SUPPLIED MATERIAL:

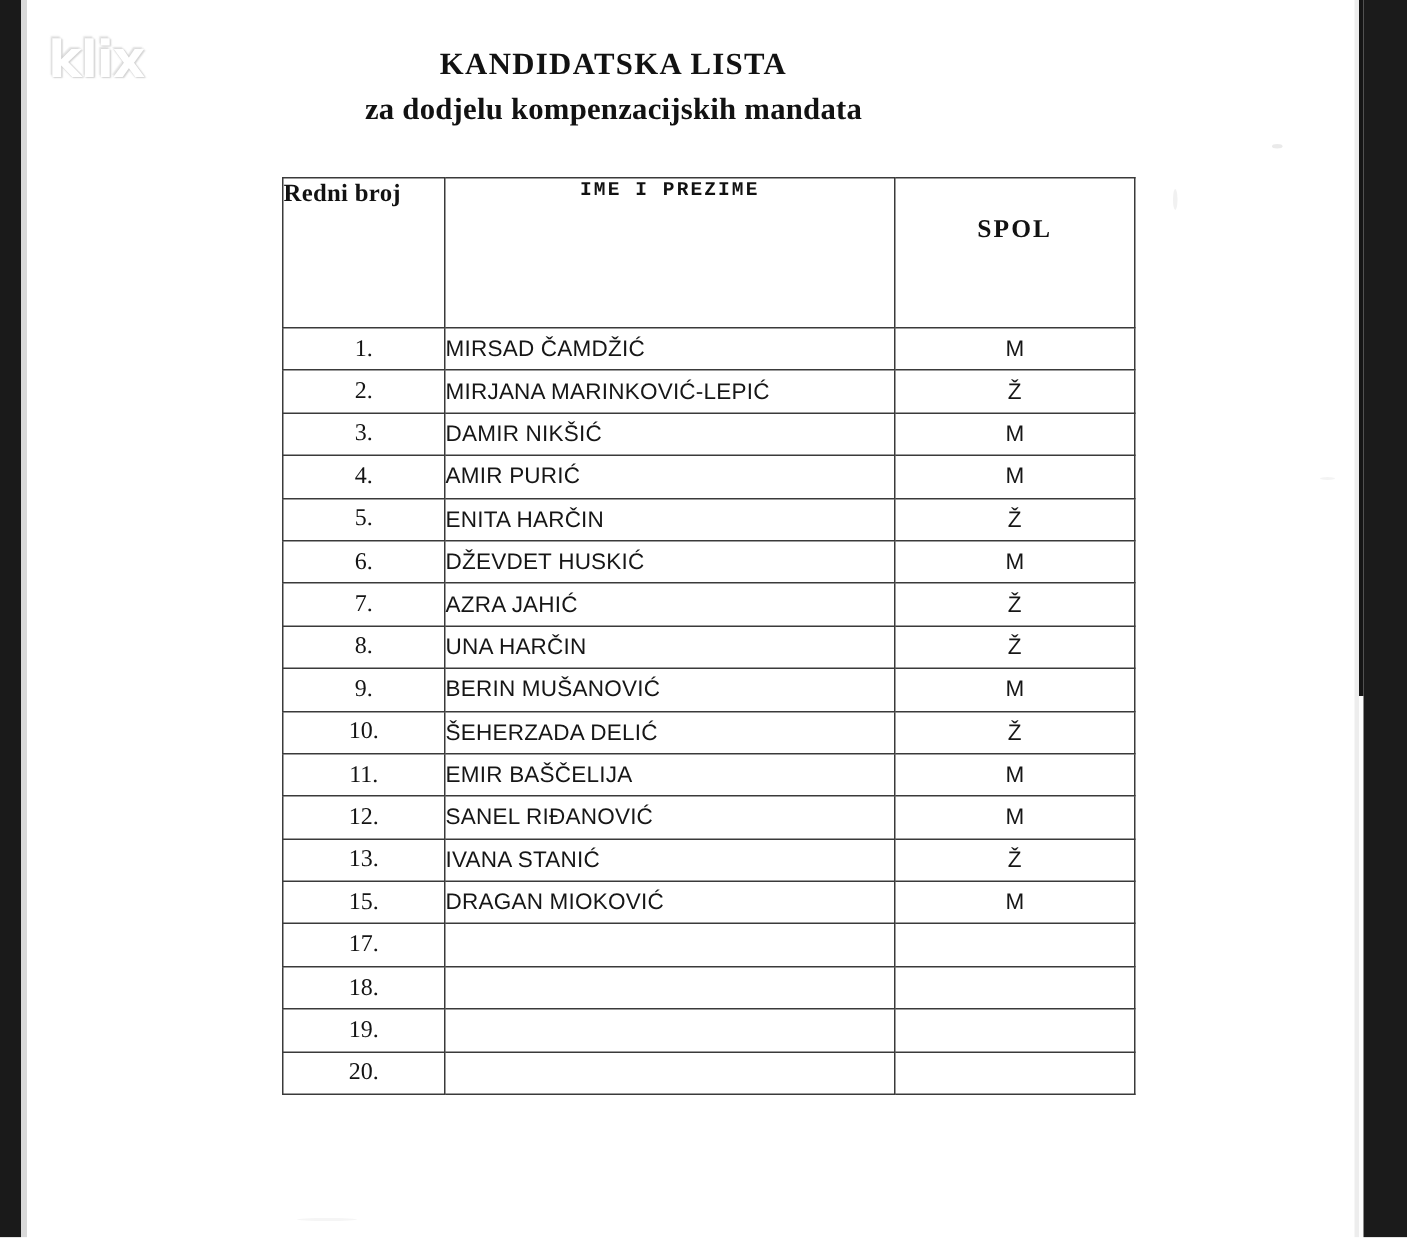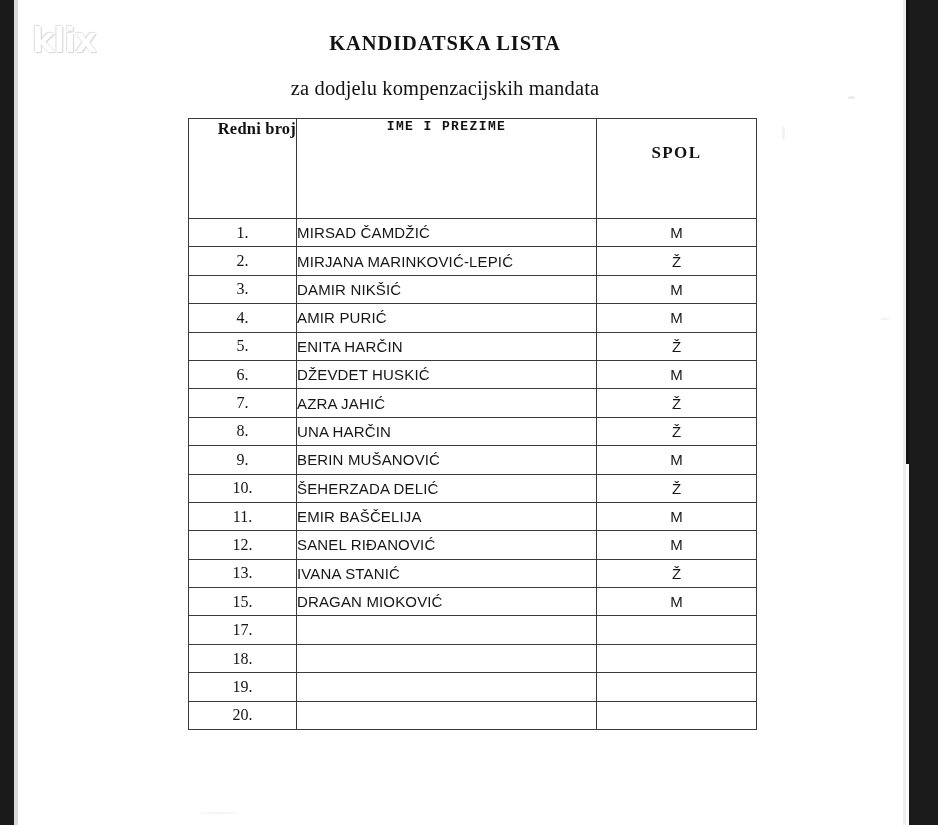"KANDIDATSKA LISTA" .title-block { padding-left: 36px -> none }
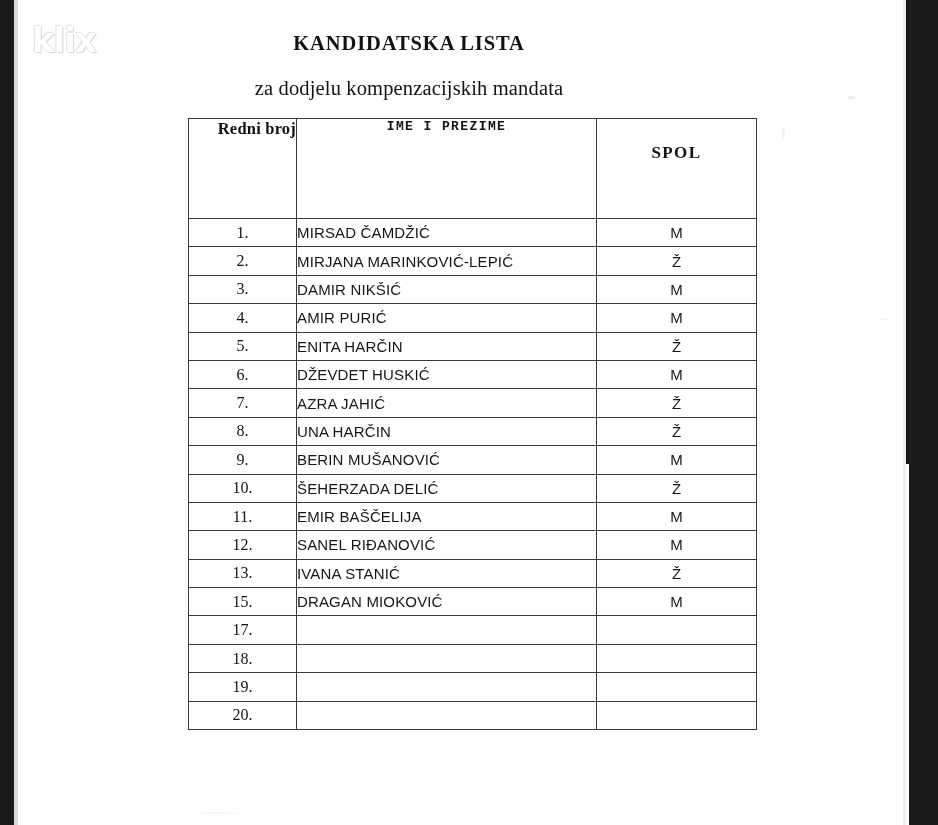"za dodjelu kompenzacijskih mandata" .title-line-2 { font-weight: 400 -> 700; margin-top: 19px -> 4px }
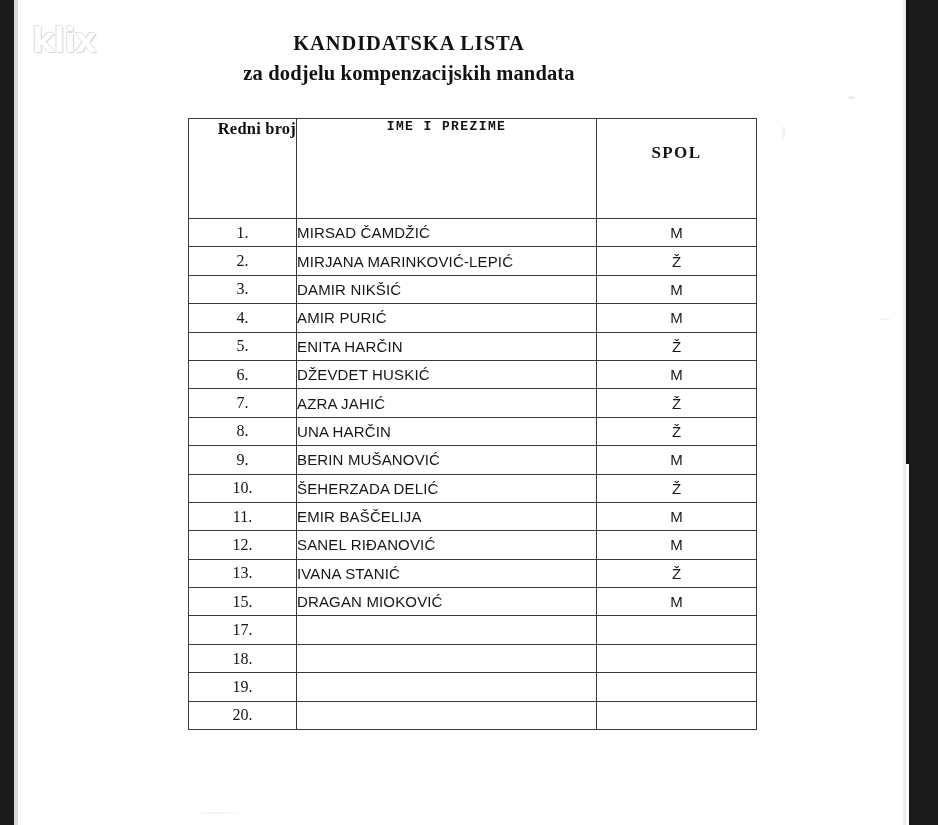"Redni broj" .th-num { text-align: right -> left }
---
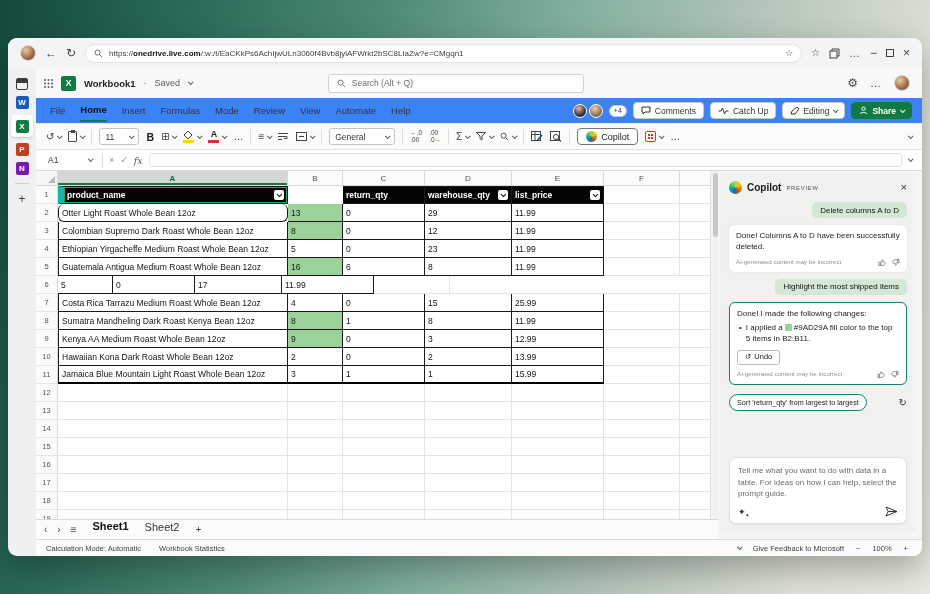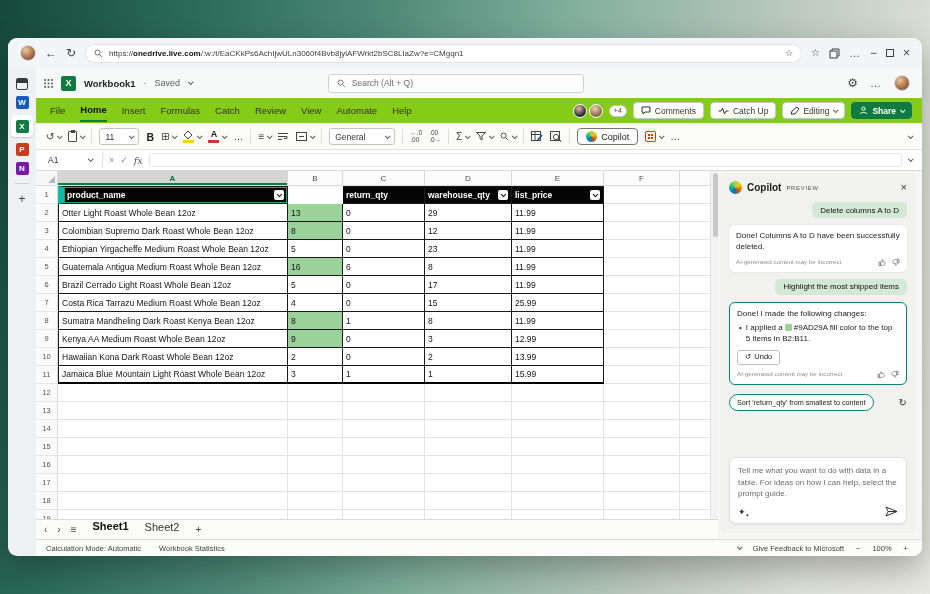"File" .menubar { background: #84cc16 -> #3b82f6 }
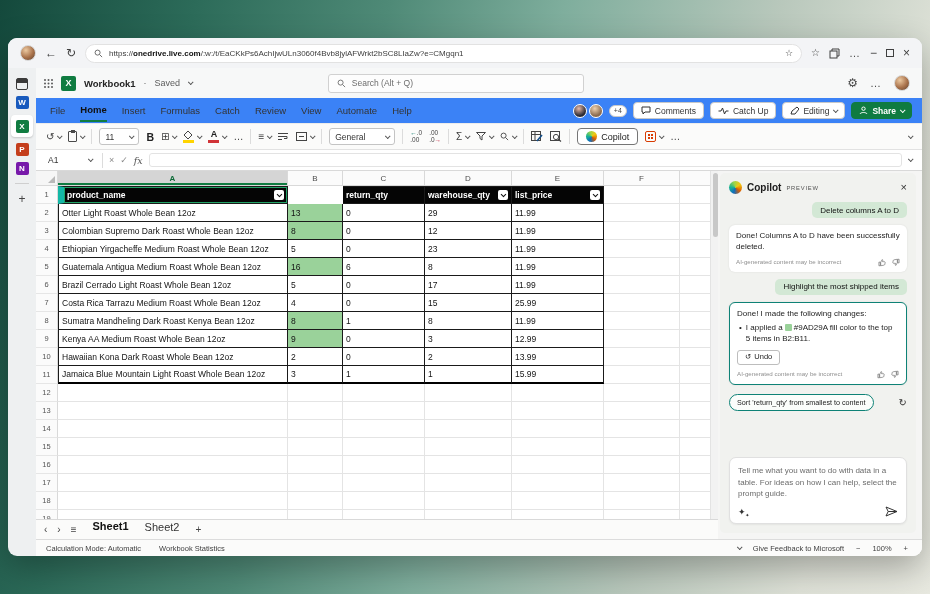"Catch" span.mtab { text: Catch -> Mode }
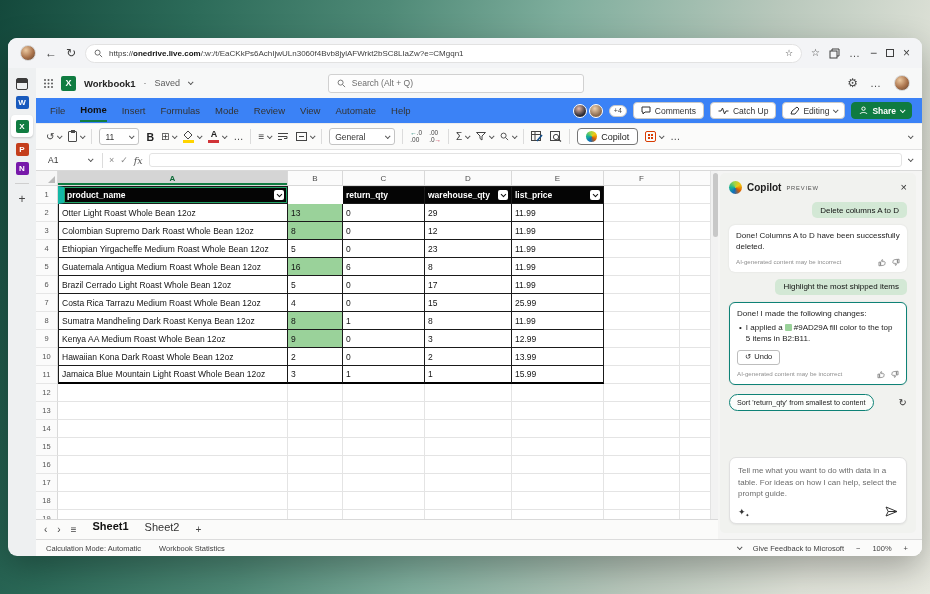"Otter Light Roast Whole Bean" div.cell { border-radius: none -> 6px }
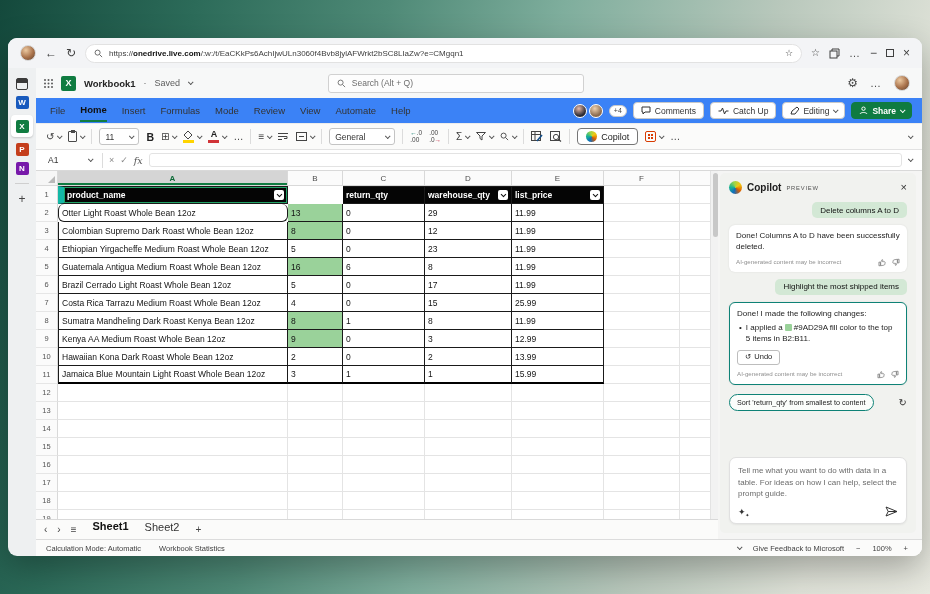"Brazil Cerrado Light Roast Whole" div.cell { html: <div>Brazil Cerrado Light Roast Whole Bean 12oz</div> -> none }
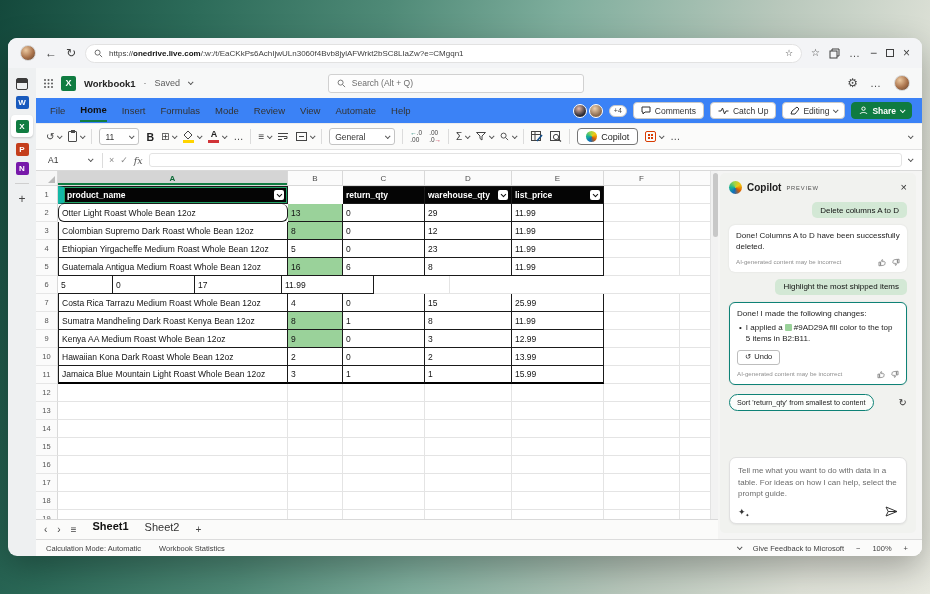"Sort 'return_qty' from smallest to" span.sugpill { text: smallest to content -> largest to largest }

EXERCISE DETAILS: Look above for the line with "font-weight: 400 ->"; quote it and every line after it, stopping after the line with "text-align: right ->", exactly, with nothing added and without pictures.

COMPLETED TASK:
"za dodjelu kompenzacijskih mandata" .title-line-2 { font-weight: 400 -> 700; margin-top: 19px -> 4px }
"Redni broj" .th-num { text-align: right -> left }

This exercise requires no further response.